You may ask yourselves why I’m writing all this. It is very simple. You may think that what I have described is the most horrible thing one can possibly imagine. I also thought so, once, a long time ago. About a year and a half ago, when, coming home from Jerusalem I ran into something very similar just outside of the entrance to Kiryat Arba. Then, I witnessed the remains of Mordechi and Shalom Lapid stretched out on the street. At that time, I thought that was the most horrible thing one could possibly imagine. But since then, it has happened again, and again, and again, and again. Not that we get used to it. It is like a recurring nightmare, but it’s real. That’s the worst part. It keeps happening, over and over again. In the last two years 11 people, most of them from Kiryat Arba or the surrounding region, have been killed in this area by terrorist gunfire.
So why tell you, the reader, about it. First, so that you should have some idea, even if it be only vague, what we are going through. I don’t wish it upon any of you. However, what is more important, and as you may notice by the title of this commentary, we are not about to give in, even with the price we are being made to pay. For as Samuel the prophet said to King Saul, "The eternal Israel will not lie or repent; for He is not a man that He should repent" (I Samuel 15:29).
It is true, if we were not here then some of us might not be dead. But others would be, in Jerusalem, or Tel-Aviv, or other cities in Israel, where terrorists would continue to sow their seeds of hate - hate of Jews, living in the Land of Israel.

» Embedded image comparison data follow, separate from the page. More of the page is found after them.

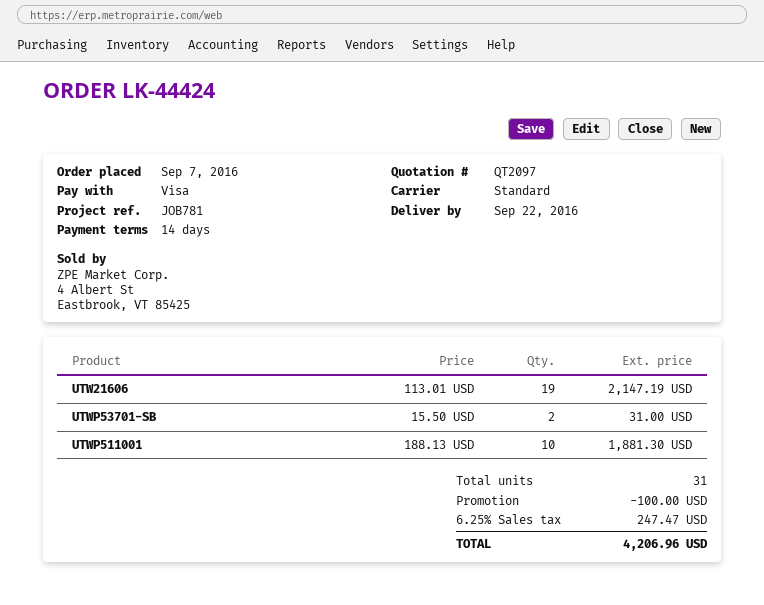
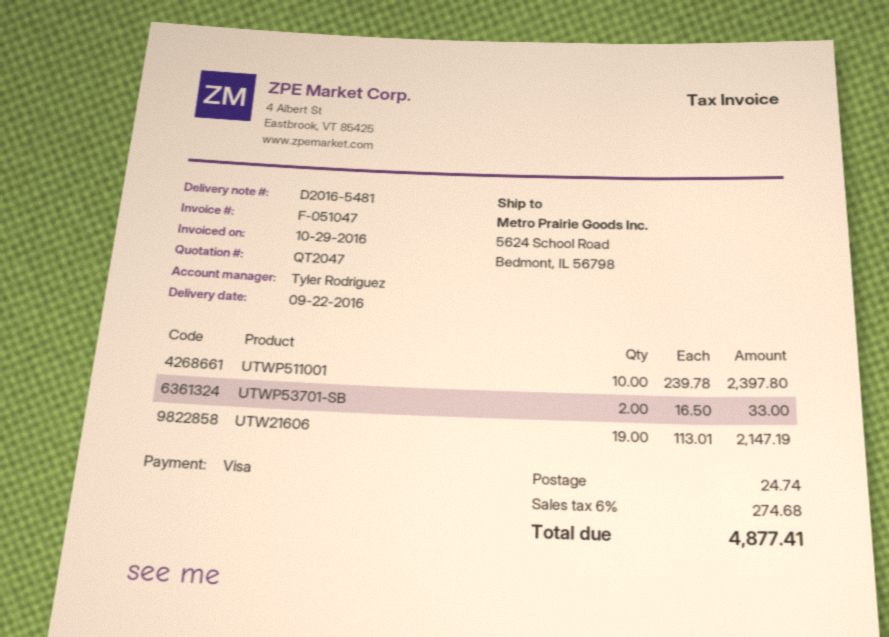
quote number: QT2097 -> QT2047
UTWP53701-SB: 2 x 15.50 = 31.00 -> 2 x 16.50 = 33.00
UTWP511001: 10 x 188.13 = 1881.30 -> 10 x 239.78 = 2397.80
discount: 100.00 -> none
shipping: none -> 24.74
tax: 6.25% = 247.47 -> 6% = 274.68
total: 4206.96 -> 4877.41

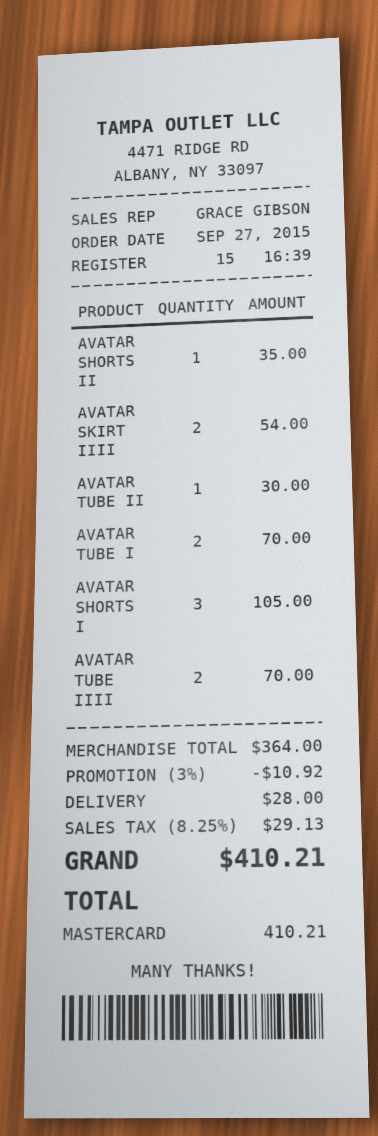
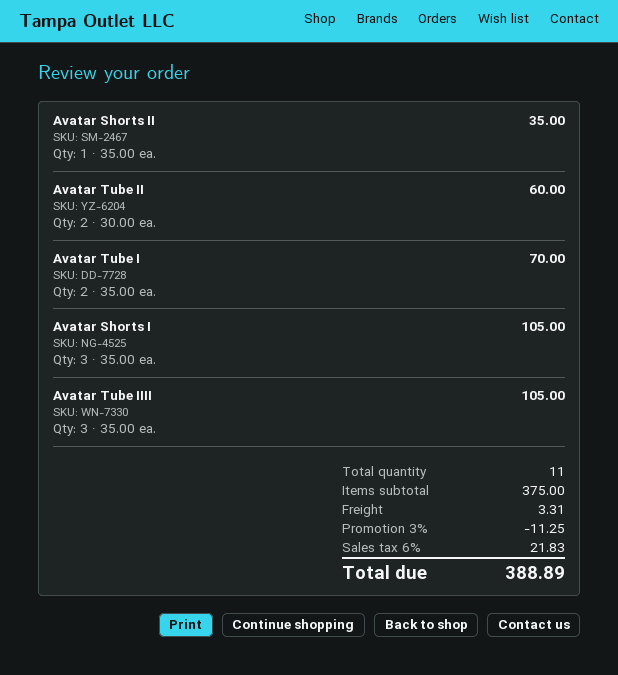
AVATAR SKIRT IIII: 2 for 54.00 -> none
AVATAR TUBE II: 1 for 30.00 -> 2 for 60.00
AVATAR TUBE IIII: 2 for 70.00 -> 3 for 105.00
subtotal: 364.00 -> 375.00
discount: 3% = 10.92 -> 3% = 11.25
shipping: 28.00 -> 3.31
tax: 8.25% = 29.13 -> 6% = 21.83
total: 410.21 -> 388.89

If we were not in Hebron, then you would not be able to come visit the Cave of the Patriarchs. the tomb of the first Jews, Abraham and Sarah, Isaac and Rebecca, and Jacob and Lea. We must be here for all the Jews, throughout the centuries who dared dream of one day returning to the "Holy Land". And we must be here for the Jews of tomorrow, the Jews of the future, protecting and preserving a heritage 3,500 years old. For it belongs to them too. Even at so steep a price. And believe me, it really is.